Personne n’en parle. Personne ne nous prévient. La tempête que l’on traverse ne touche pas que nos sentiments, n’emporte pas que nous-mêmes. Nos relations sont également renversées. »
Qui prépare un enfant à affronter la déchéance physique et psychique d’un parent aimé ? Personne.
À vingt-cinq ans, l’auteure voit son père tomber malade. Avec lui, c’est une relation fondatrice qui vacille. Le cancer s’installe, bouleverse les repères, impose ses silences, ses incompréhensions, et conduit peu à peu à une perte irréversible. « L’indélicatesse du deuil » rassemble des textes écrits au fil de cette épreuve. L’auteure y consigne ce qui demeure : la peur, la colère, la culpabilité, l’amour, et la difficulté d’accepter l’injustice de la mort.

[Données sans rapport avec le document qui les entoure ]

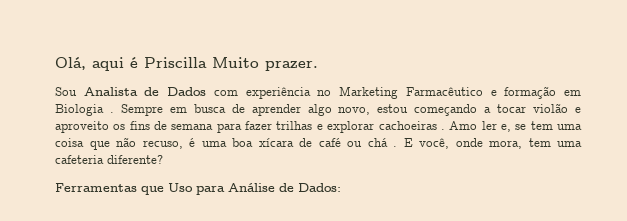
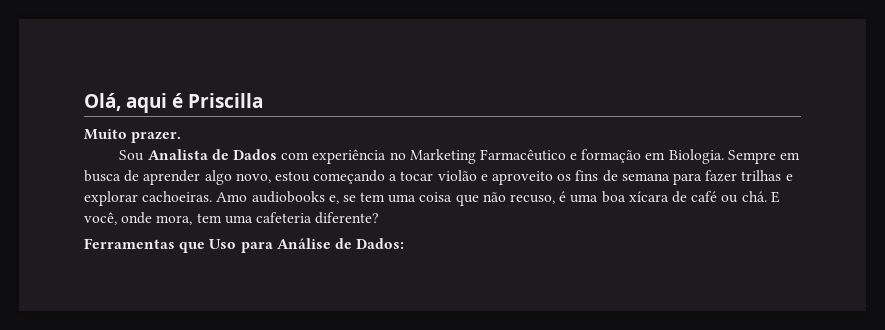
- Olá, aqui é Priscilla Muito prazer.
+ Olá, aqui é Priscilla
+ Muito prazer.
- Sou Analista de Dados com experiência no Marketing Farmacêutico e formação em Biologia .
+ Sou Analista de Dados com experiência no Marketing Farmacêutico e formação em Biologia.
- Sempre em busca de aprender algo novo, estou começando a tocar violão e aproveito os fins de semana para fazer trilhas e explorar cachoeiras . Amo ler e, se tem uma coisa que não recuso, é uma boa xícara de café ou chá .
+ Sempre em busca de aprender algo novo, estou começando a tocar violão e aproveito os fins de semana para fazer trilhas e explorar cachoeiras. Amo audiobooks e, se tem uma coisa que não recuso, é uma boa xícara de café ou chá.

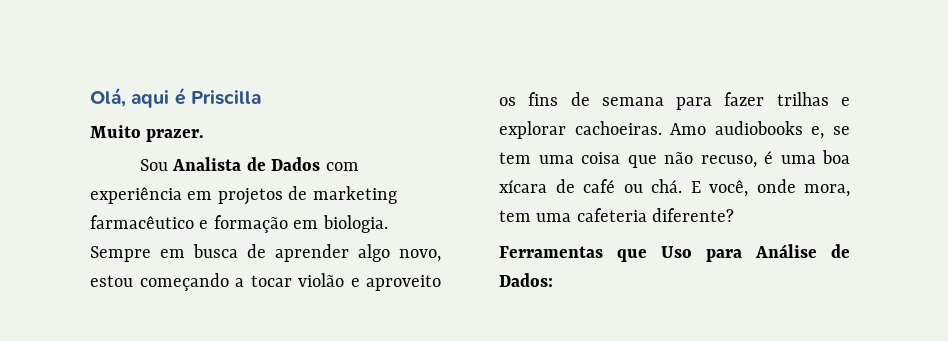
- Sou Analista de Dados com experiência no Marketing Farmacêutico e formação em Biologia.
+ Sou Analista de Dados com experiência em projetos de marketing farmacêutico e formação em biologia.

Dans un style épuré et direct, Noémie-Alexandra Derey avance au plus près de son expérience. Elle fait du texte un lieu de mise à distance autant que de nécessité dans le long travail du deuil.
Une disparition, la souffrance, le quotidien qui vacille. Noémie-Alexandra Derey fait le récit grave, et précis, du torrent des sentiments qui accompagnent le travail du deuil.